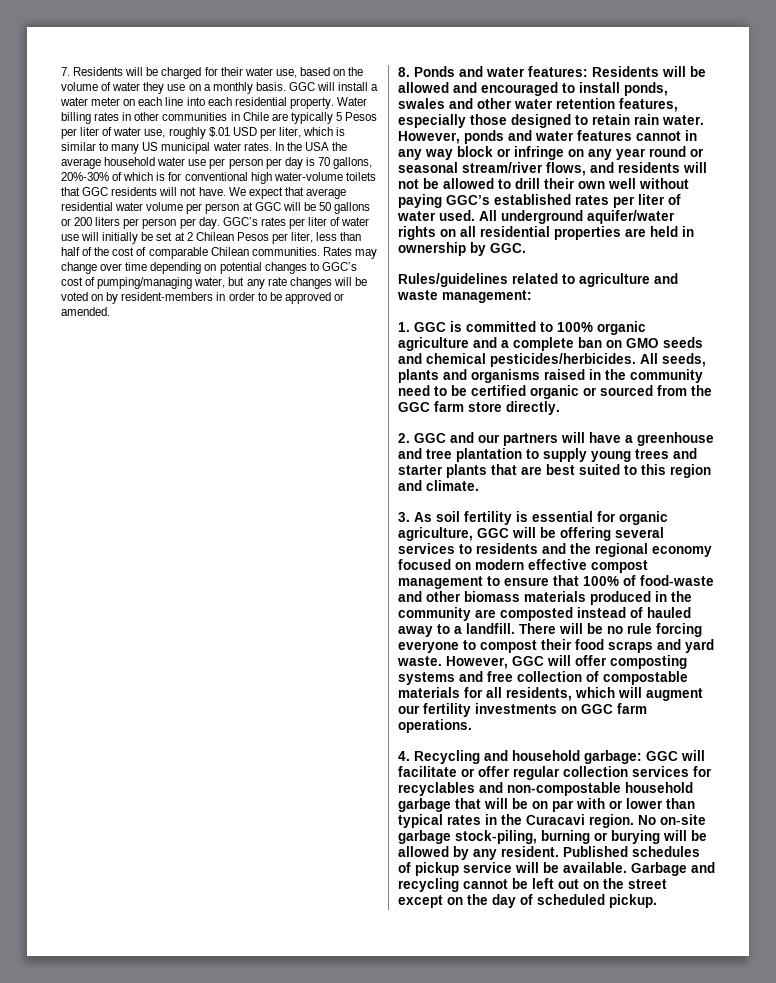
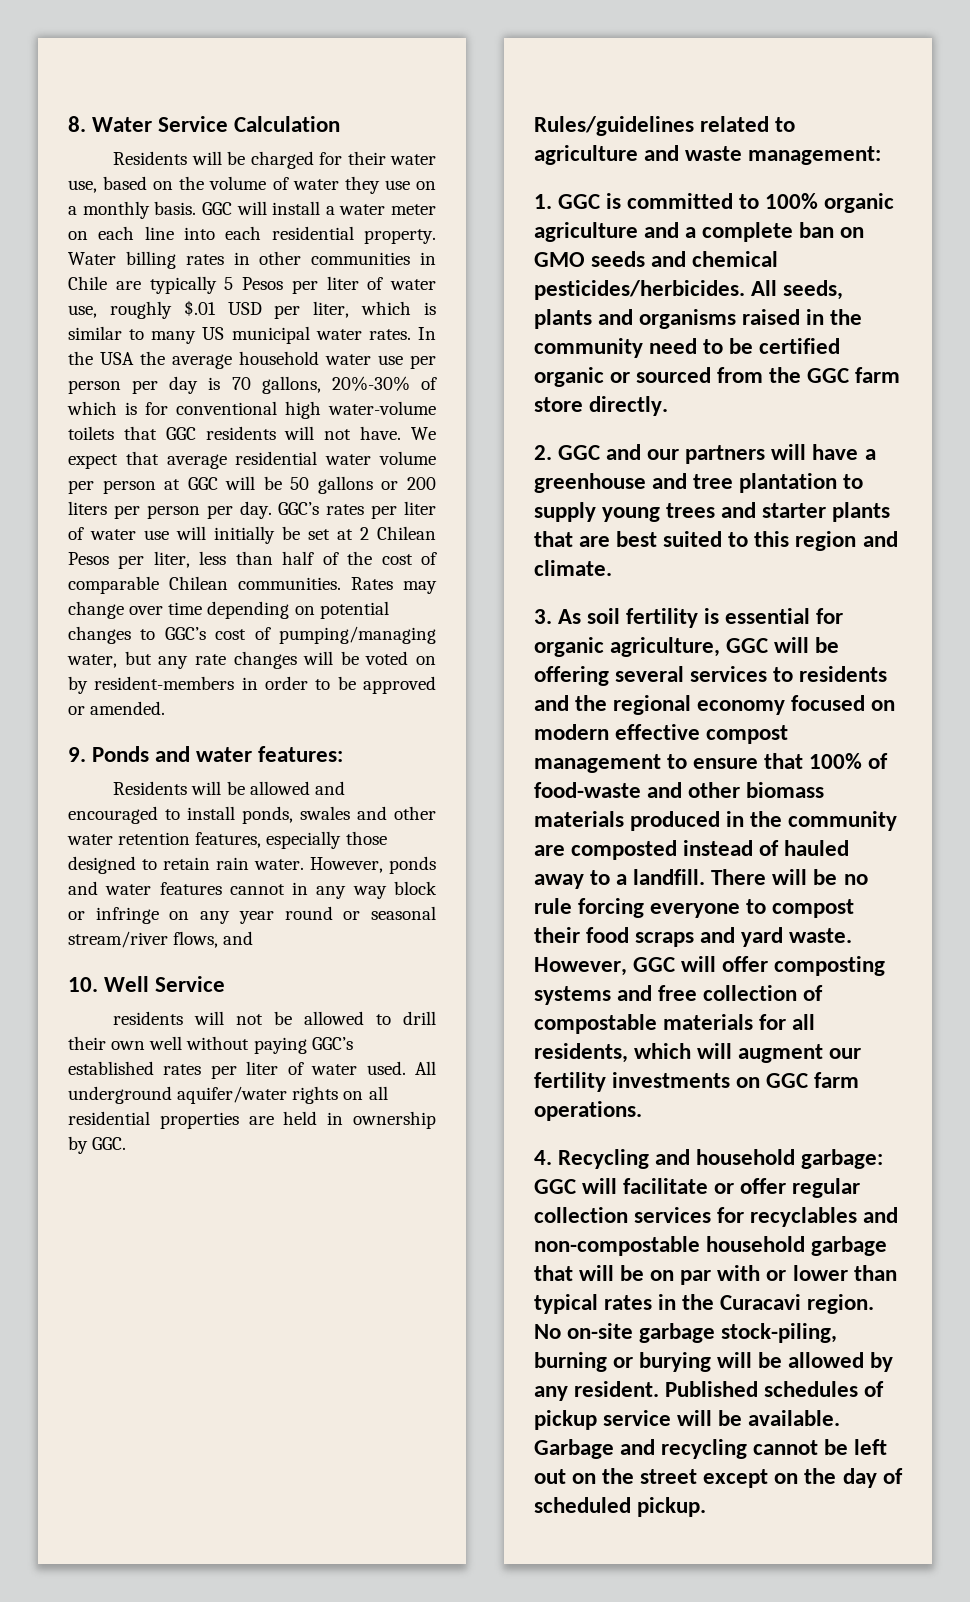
- 7. Residents will be charged for their water use, based on the volume of water they use on a monthly basis.
+ 8. Water Service Calculation
+ Residents will be charged for their water use, based on the volume of water they use on a monthly basis.
- 8. Ponds and water features: Residents will be allowed and encouraged to install ponds, swales and other water retention features, especially those designed to retain rain water.
+ 9. Ponds and water features:
+ Residents will be allowed and encouraged to install ponds, swales and other water retention features, especially those designed to retain rain water.
- However, ponds and water features cannot in any way block or infringe on any year round or seasonal stream/river flows, and residents will not be allowed to drill their own well without paying GGC’s established rates per liter of water used.
+ However, ponds and water features cannot in any way block or infringe on any year round or seasonal stream/river flows, and
+ 10. Well Service
+ residents will not be allowed to drill their own well without paying GGC’s established rates per liter of water used.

________

→ **Exercise**
Give the records again exactly as they stand, so that only the pictures are missing.

→ **Answer**
- 7. Residents will be charged for their water use, based on the volume of water they use on a monthly basis.
+ 8. Water Service Calculation
+ Residents will be charged for their water use, based on the volume of water they use on a monthly basis.
- 8. Ponds and water features: Residents will be allowed and encouraged to install ponds, swales and other water retention features, especially those designed to retain rain water.
+ 9. Ponds and water features:
+ Residents will be allowed and encouraged to install ponds, swales and other water retention features, especially those designed to retain rain water.
- However, ponds and water features cannot in any way block or infringe on any year round or seasonal stream/river flows, and residents will not be allowed to drill their own well without paying GGC’s established rates per liter of water used.
+ However, ponds and water features cannot in any way block or infringe on any year round or seasonal stream/river flows, and
+ 10. Well Service
+ residents will not be allowed to drill their own well without paying GGC’s established rates per liter of water used.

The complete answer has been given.